14. 20.02.2014/ Put the plate about 1h at room temperature.
15. Wash 6 times with PBS in agitation and dark.
16. Put the cuts in slides (1 per condition) in the same direction.
17. Let dry.
18. Dehydrate with alcohols: (1st) EtOH50º (2nd)EtOH70º (3rd)EtOH96º (4th)EtOH100º, 10 minutes each.
19. Mount with DPX.

Results & Conclusions

(1) Rabbit-A-Neurofilament: Quit external layer, too much autofluorescence. Filter Ab (precipitate). Try to permeability. Try Ab-PGP as a positive control.

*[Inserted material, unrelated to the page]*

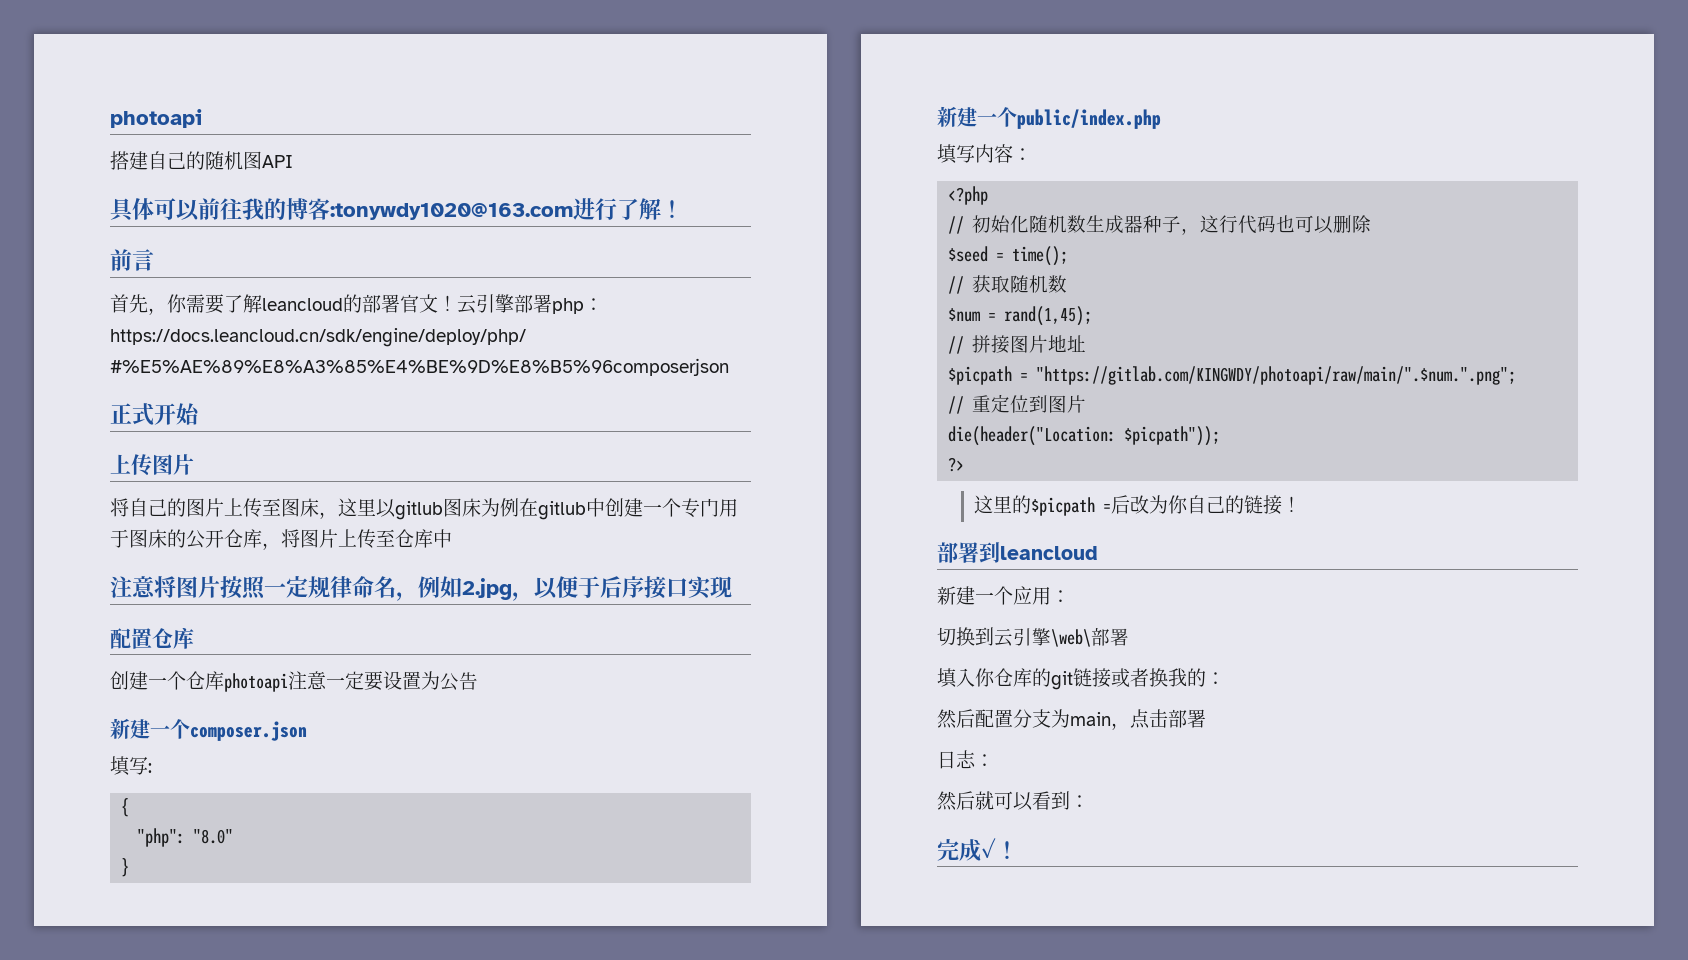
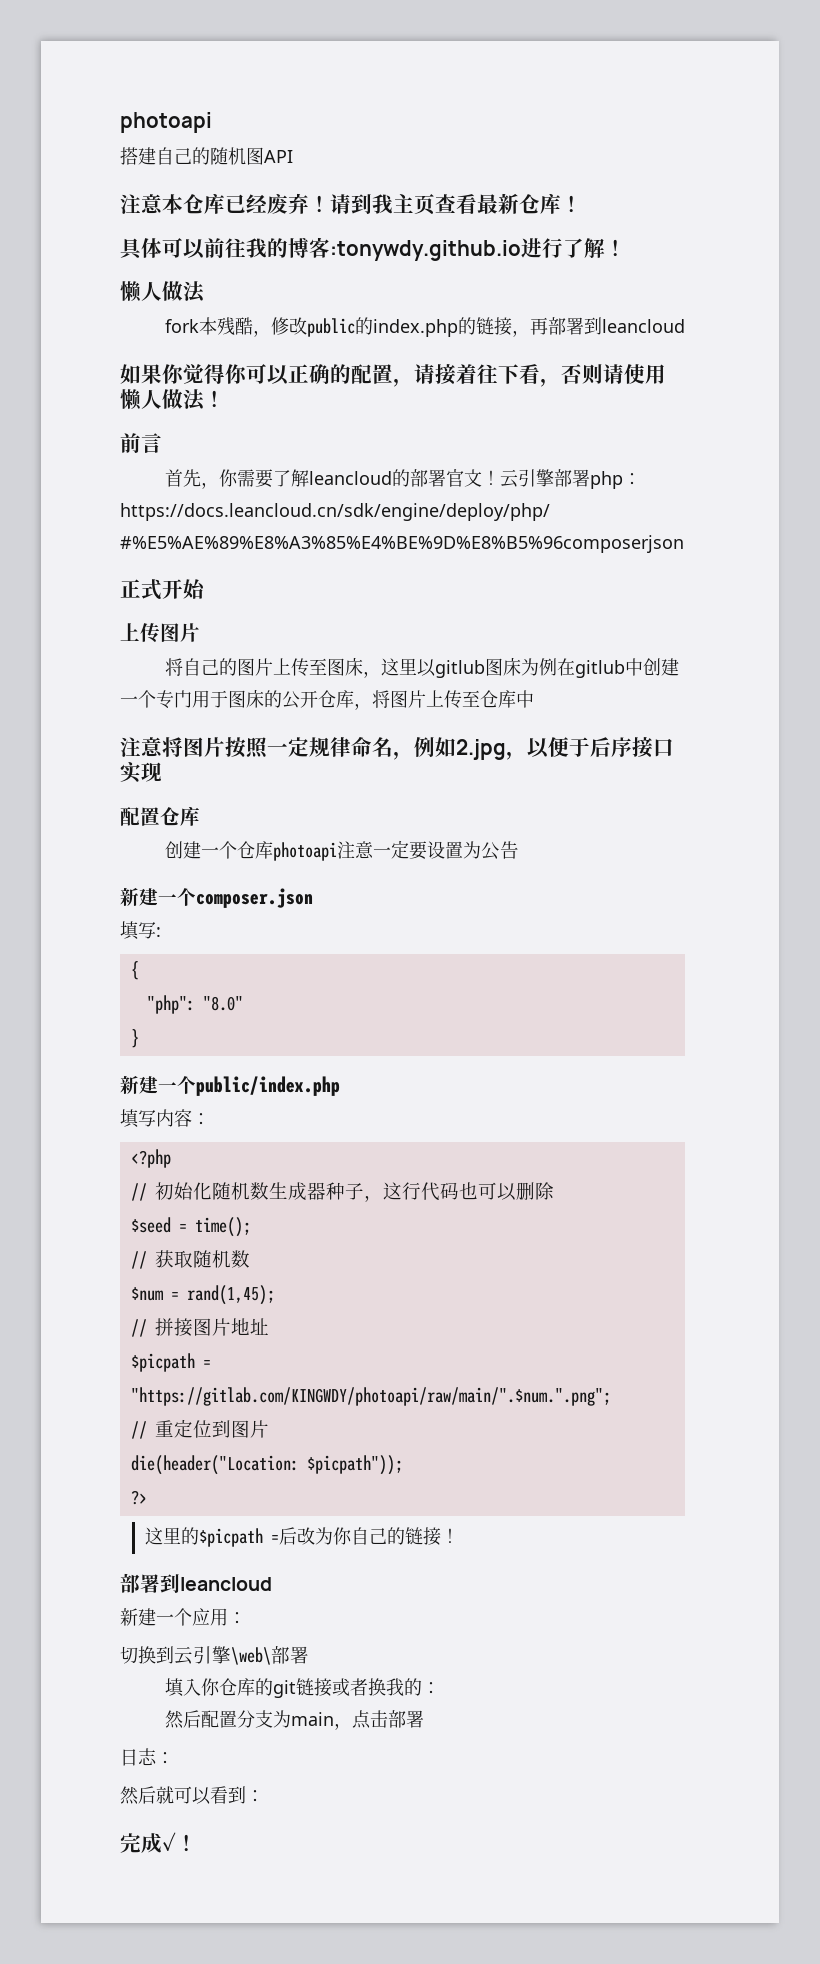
(293, 161) none -> [120,193,582,215] // 注意本仓库已经废弃！请到我主页查看最新仓库！
[330,203,573,220] :tonywdy1020@163.com -> [330,240,521,261] :tonywdy.github.io
(683, 209) none -> [120,281,206,303] [164,317,685,337] [120,363,666,387] [120,389,225,411] // 懒人做法 // fork本残酷，修改public的index.php的链接，再部署到leancloud // 如果你觉得你可以正确的配置，请接着往下看，否则请使用懒人做法！

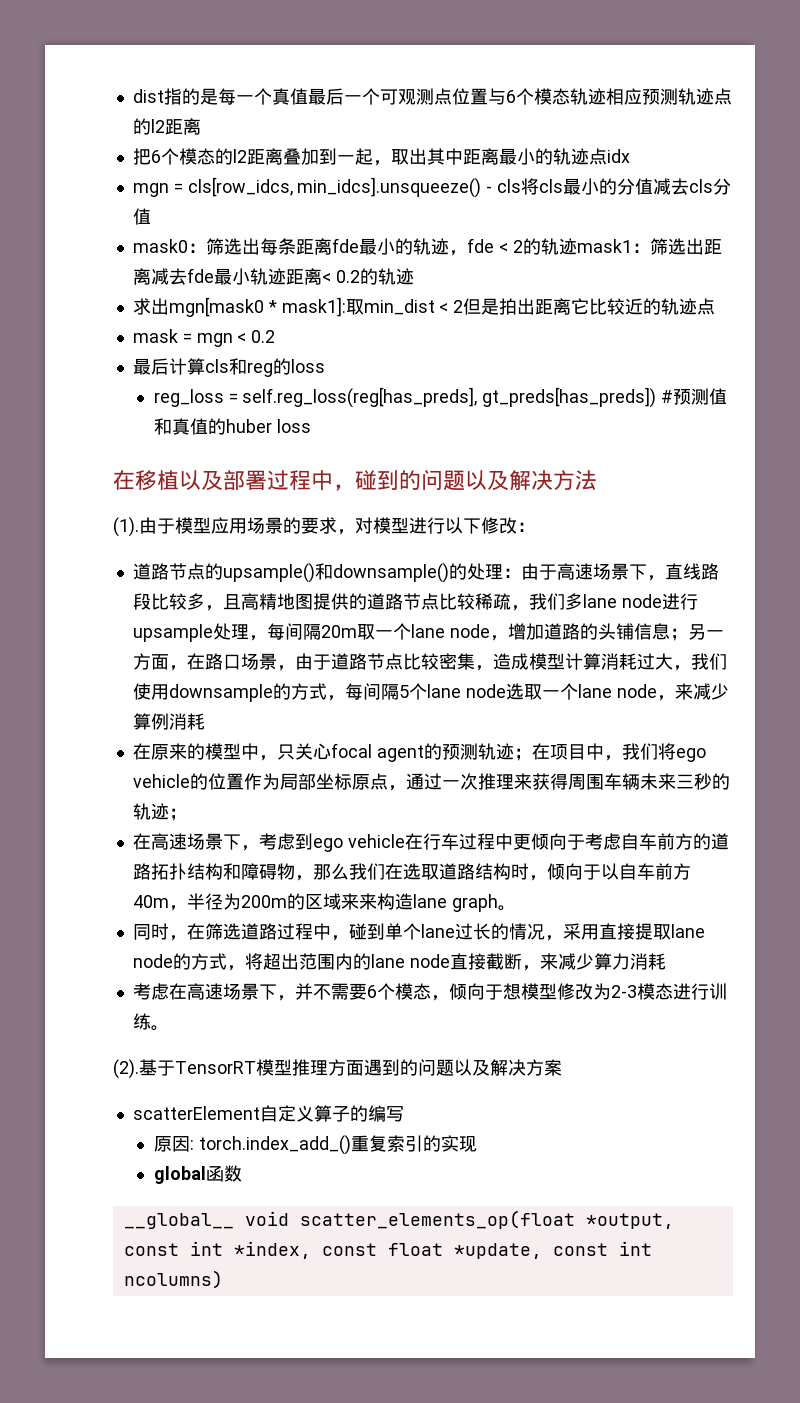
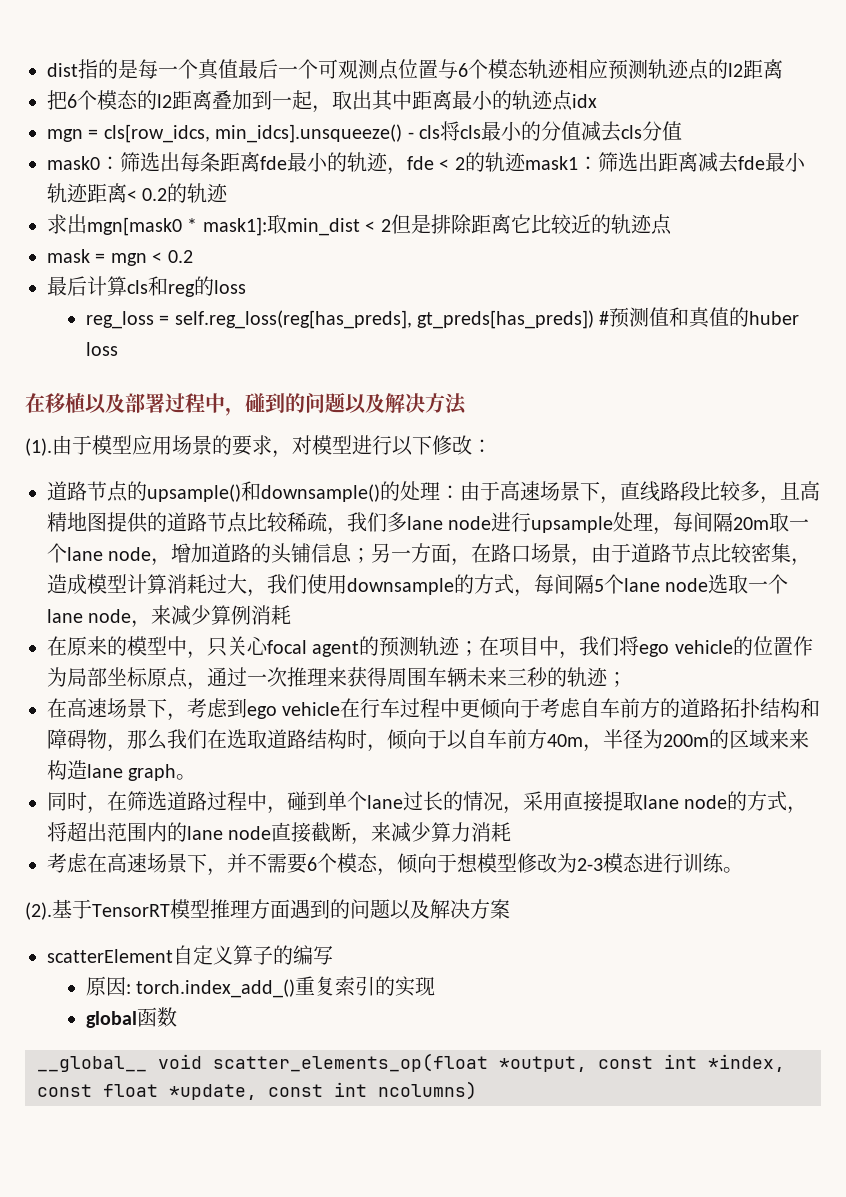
[499,298,536,315] 拍出 -> [430,214,472,234] 排除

(2) Mouse-A-MBP: Don’t use mouse-Ab because secondary Ab detects everything, maybe rabbit-Ab. Serum-NF: It’s difficult to find nodes because we cannot see the nerves. Look for Ab-myelin brands in papers.

(3) Serum-CNTN+Mouse-A-MBP: Bad dehydrate. Mount with clothespins.

(4) Mouse-A-MBP: Like MBP in (2), a lot of background.

(5) Chicken-A-NF: marks NF155 and NF186, in serum we only see NF155. Search NF marks in earlier biopsies. We can see a nerve going out; We see a continum of NF, why not nodes? Mouse-A-MBP: background.

(6) Ab-neurofilaments: little fibers nearly touching the skin. We see an interesting central neurofilament. Mouse-A-CNTN: a lot of background; positive marks in epidermal’s entrances; receptors with CNTN?